Find how many lines below hold "cell", and give that number as the entire answer.

• [DATA FOR PROCESSING]:
+ + + + +
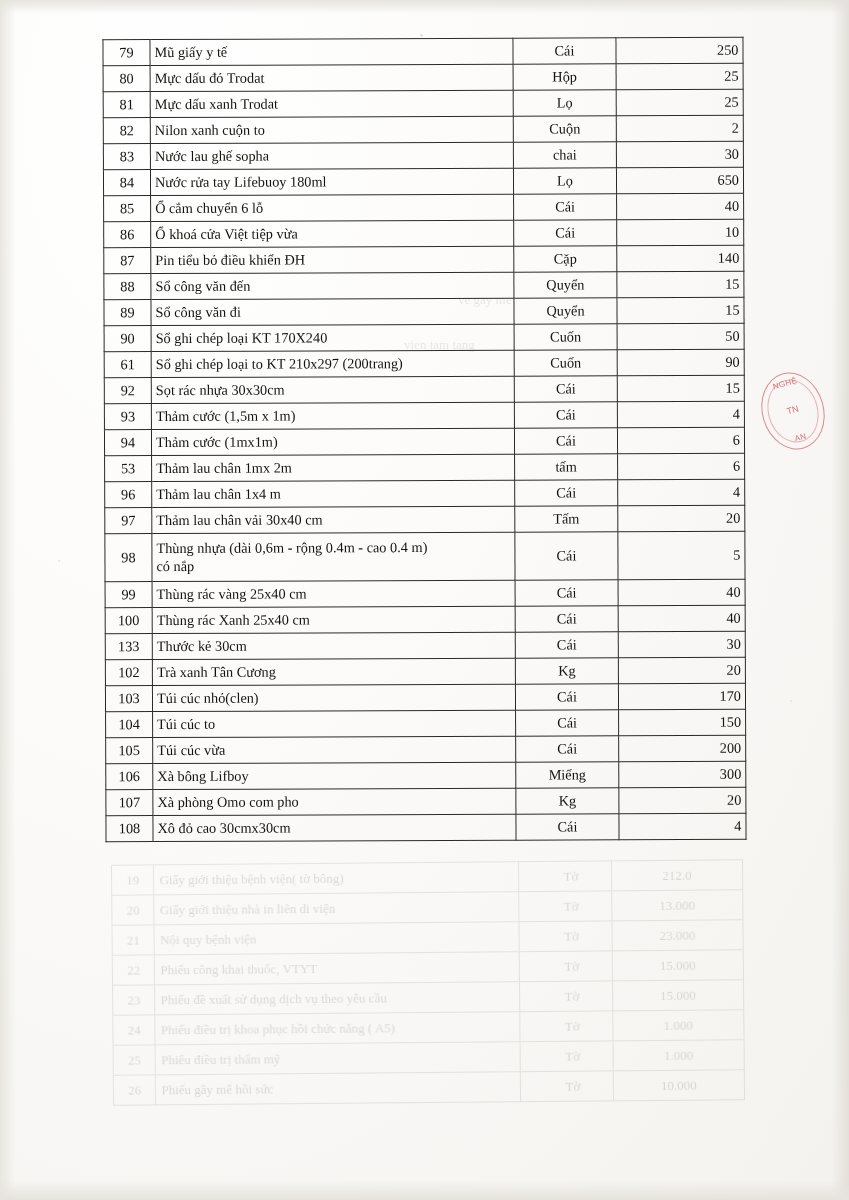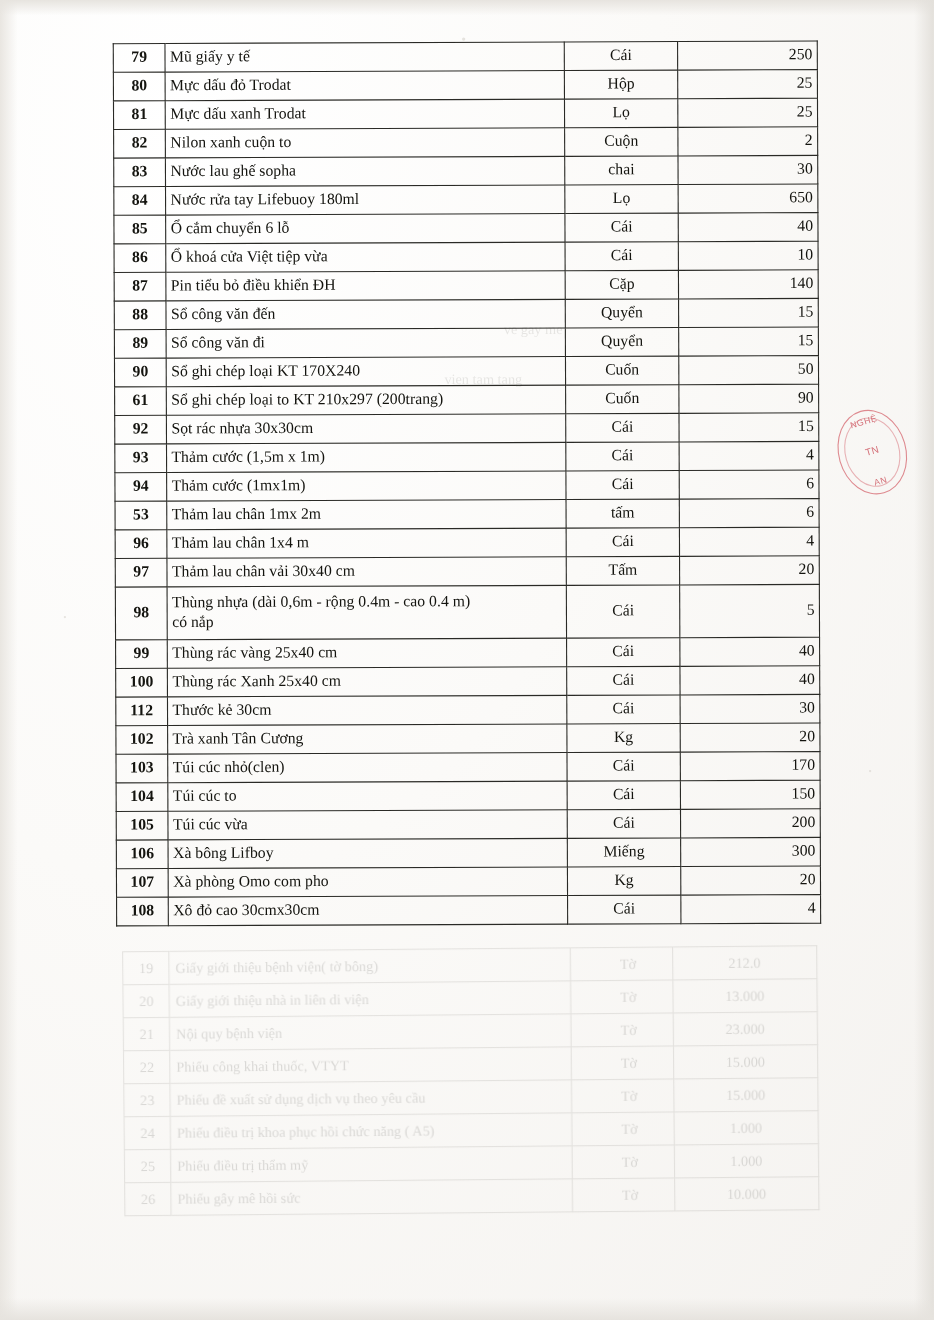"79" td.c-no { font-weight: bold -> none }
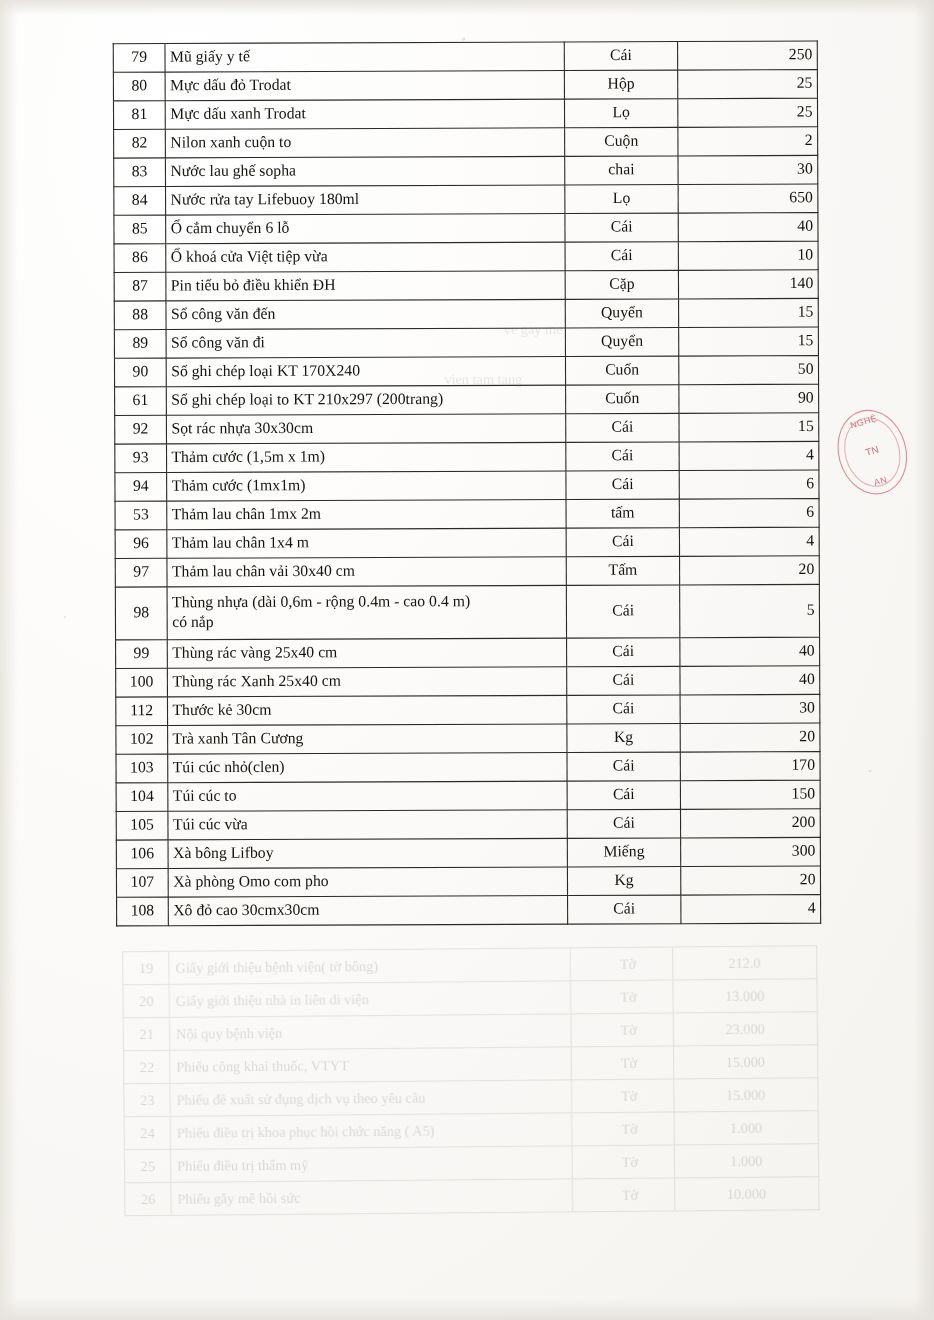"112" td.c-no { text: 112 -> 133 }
+ + + + +
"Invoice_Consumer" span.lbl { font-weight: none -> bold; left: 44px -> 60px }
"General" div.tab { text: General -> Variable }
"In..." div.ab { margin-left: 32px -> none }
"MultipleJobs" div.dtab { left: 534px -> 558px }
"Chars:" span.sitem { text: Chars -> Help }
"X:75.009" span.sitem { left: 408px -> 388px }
+ + + + +
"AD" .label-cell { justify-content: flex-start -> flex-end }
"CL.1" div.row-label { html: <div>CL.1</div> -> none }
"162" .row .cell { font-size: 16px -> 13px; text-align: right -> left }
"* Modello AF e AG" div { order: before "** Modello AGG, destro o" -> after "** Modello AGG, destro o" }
+ + + + +
• [RESULT BELOW]:
2